Multithreaded engines

Started by
5 comments, last by Spinningcubes 8 years, 1 month ago
Hi guys,

I have been studying C++ lately, especially the std libraries related to concurrency and threads. I came to know about atomics and lock free programmimg in general. Given that game engines are some of the complex softwares requiring high performance, are there any game engines in market which use multithreading. Or lock free algorithms? (Lock free algorithms are pretty low level even compared to traditional locks, mutexes, semaphores).

Also we have vulkan which absolutely forces us to deal with memory on GPU. It seems we are going deeper and deeper into hardware.
Advertisement

Pretty much every engine is multithreaded to some degree these days - especially if it's been used to create console games.

--The XB360 has an under-powered PowerPC CPU with 3 cores ("hyper-threaded", so 6 hardware threads).

--The PS3 has an under-powered PowerPC CPU with 1 core ("hyper-threaded", so 2 hardware threads), plus a bunch of amazing Cell SPE's cores (which are a NUMA architecture).

-- The PS4/Xbone have two under-powered x86-64 CPU's with 4 cores (8 cores total).

To get any decent amount of CPU processing done on those machines, you've got to split the workloads over many threads.

Lock-free data structures are standard practice for inter-thread communication -- e.g. message queues. Note that lock-free algorithms aren't necessarily cheaper than locking algorithms (some are waaaay more expensive!!); the lock-free guarantee just promises that one stalled thread to ever hold up global progress. Having high contention -- many threads fighting to share one resource at the same time -- is a performance killer regardless of whether you're using lock-free or locking algorithms.

There's also wait-free algorithms that work in a lot of places, and are often simpler than both of the above wink.png

Going beyond your question -- the shared memory concurrency paradigm, that is, explicit creation of threads, and explicit sharing of resources via mutexes/etc, is not a very friendly choice. It's usually reserved for low-level engine programming, because it's hard to get right, so you don't want a whole team of gameplay programmers dabbling with it.

Engines usually create other concurrency abstractions and paradigms for game code to use, such as message passing or flow-based stream processing, which can easily make use of multi-core hardware while being very hard to use incorrectly. Even within the low-level engine code, you want to use these other paradigms as much as possible.

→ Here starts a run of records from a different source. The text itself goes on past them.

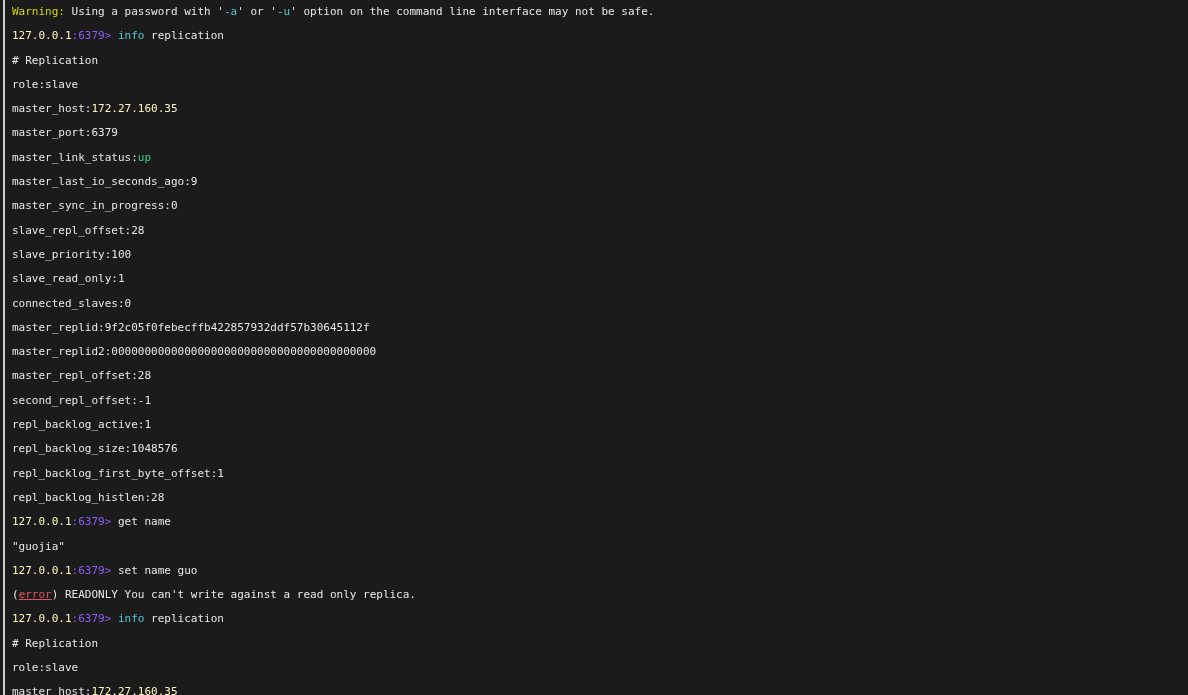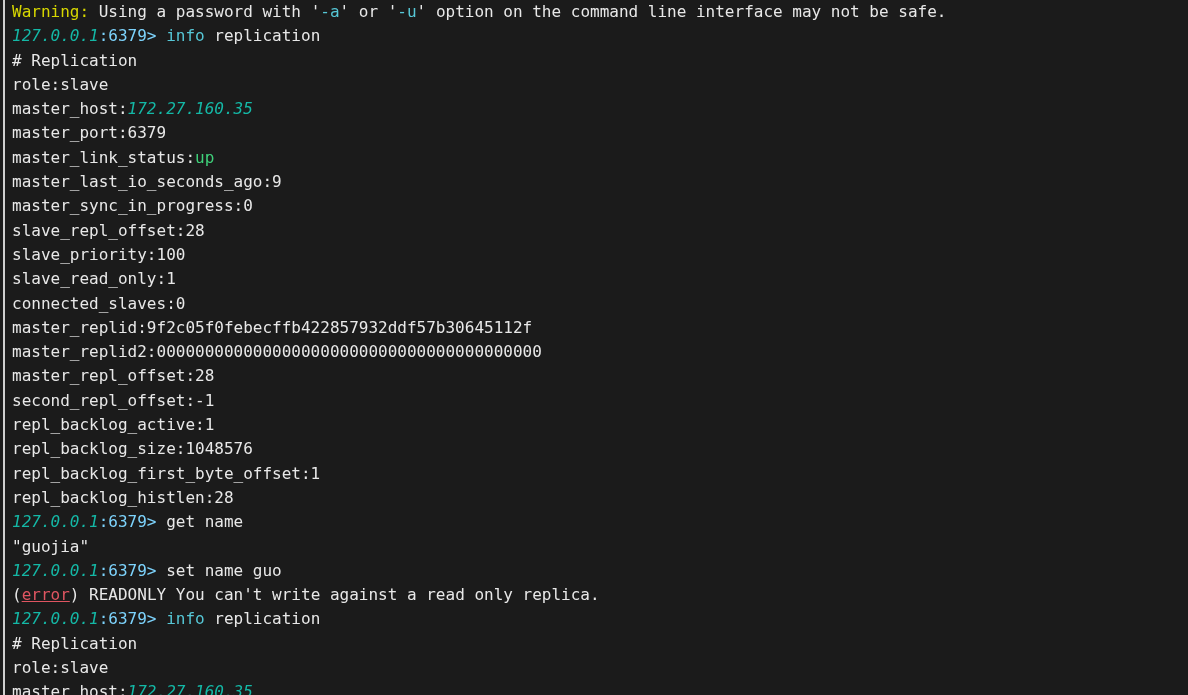"Warning: Using a password with" #terminal { font-size: 16px -> 11px }
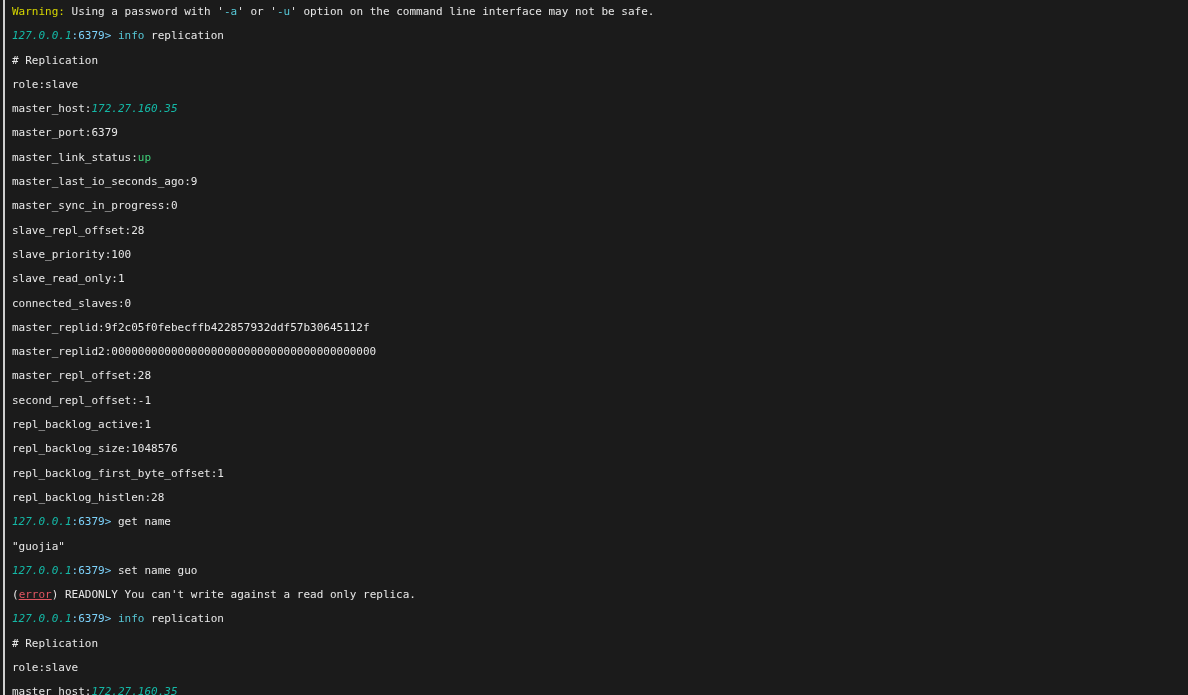"127.0.0.1" .c-magenta { color: #14b8a6 -> #fef9c3; font-style: italic -> none }
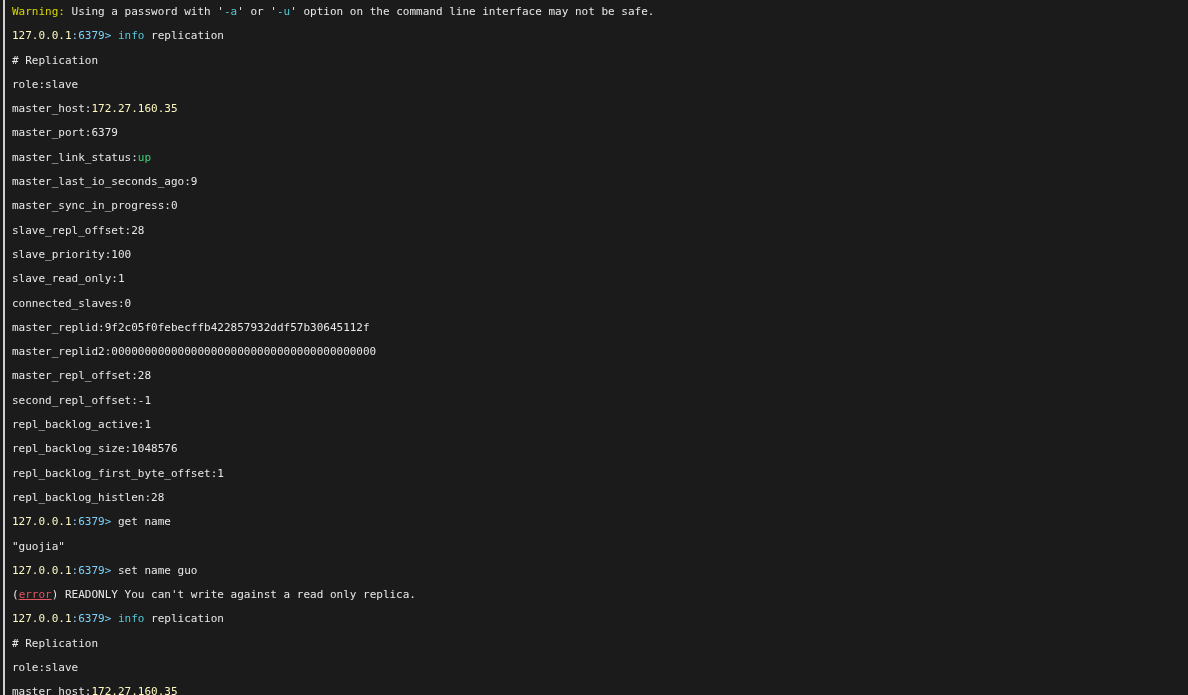":6379>" .c-white { color: #7dd3fc -> #8b5cf6 }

The most common low-level mechanism is a thread pool and a job-queue. The gist of this is that you make one thread per physical CPU core, and tell each of them to continually try to pop "jobs" from a central queue. Jobs are basically just a lambda / std::function / function pointer and argument. When you've got a large amount of work to do, you break it up into a collection of jobs and push them into the queue.

The next layer to build on top of that is a system to manage dependencies -- the output/results from one set of jobs will be the inputs of another set of jobs, so instead of managing mutexes/etc, the tricky part now is making sure that this second group of jobs doesn't begin until after the first group have finished (and making a system that makes it easy to identify and declare these kinds of data-dependencies).

You can read about a real-world version of one of these systems here:

http://blog.molecular-matters.com/2015/08/24/job-system-2-0-lock-free-work-stealing-part-1-basics/

http://blog.molecular-matters.com/2015/09/08/job-system-2-0-lock-free-work-stealing-part-2-a-specialized-allocator/

http://blog.molecular-matters.com/2015/09/25/job-system-2-0-lock-free-work-stealing-part-3-going-lock-free/

http://blog.molecular-matters.com/2015/11/09/job-system-2-0-lock-free-work-stealing-part-4-parallel_for/

Hodges input is pretty much golden. And here is something from personal experience with threading.

There are always ways to thread any system in your engine. But it does not necessairly mean that you should. There are occasions when threading is less performant than doing it single threaded due to the needs of synchronization. But that could just very well be a matter of doing it right... which is hardly ever a realistic insight. You can't do everything right.


You can also find ways to mask the nature of threading from the game play programmers. I tried doing something similar to what Killzone did, which was to turn the update of each Actor into a work job, and schedule all depending jobs in such a fashion. The problem was... this got complicated real fast. So I quickly threw the sucker out.

In the end.... there is always one advice that is solid. Plan for multi-threading ahead of time, than as an after thought when you need it. Implementing it late game, where your systems are already developed can easily be a pain, because it means you need to reduce coupling, which means Frankenstein a good portion of your code, and suffering hours of edits.

I would expand on Hodges and Tangletail's results as they are both valid but I think miss an important point. The problem I have seen with most game threading is that instead of changing the game code itself to work correctly when threaded, folks end up writing these monstrosity threading systems with task dependencies, work stealing etc etc when none of that is really needed. I don't say those solutions are wrong but everytime I see them in production code I generally end up avoiding dependencies and such by simply refactoring the code with proper mutable/immutable divisions such that I can perform all the same work by simply issuing block of tasks, a fence or barrier, and another block of tasks.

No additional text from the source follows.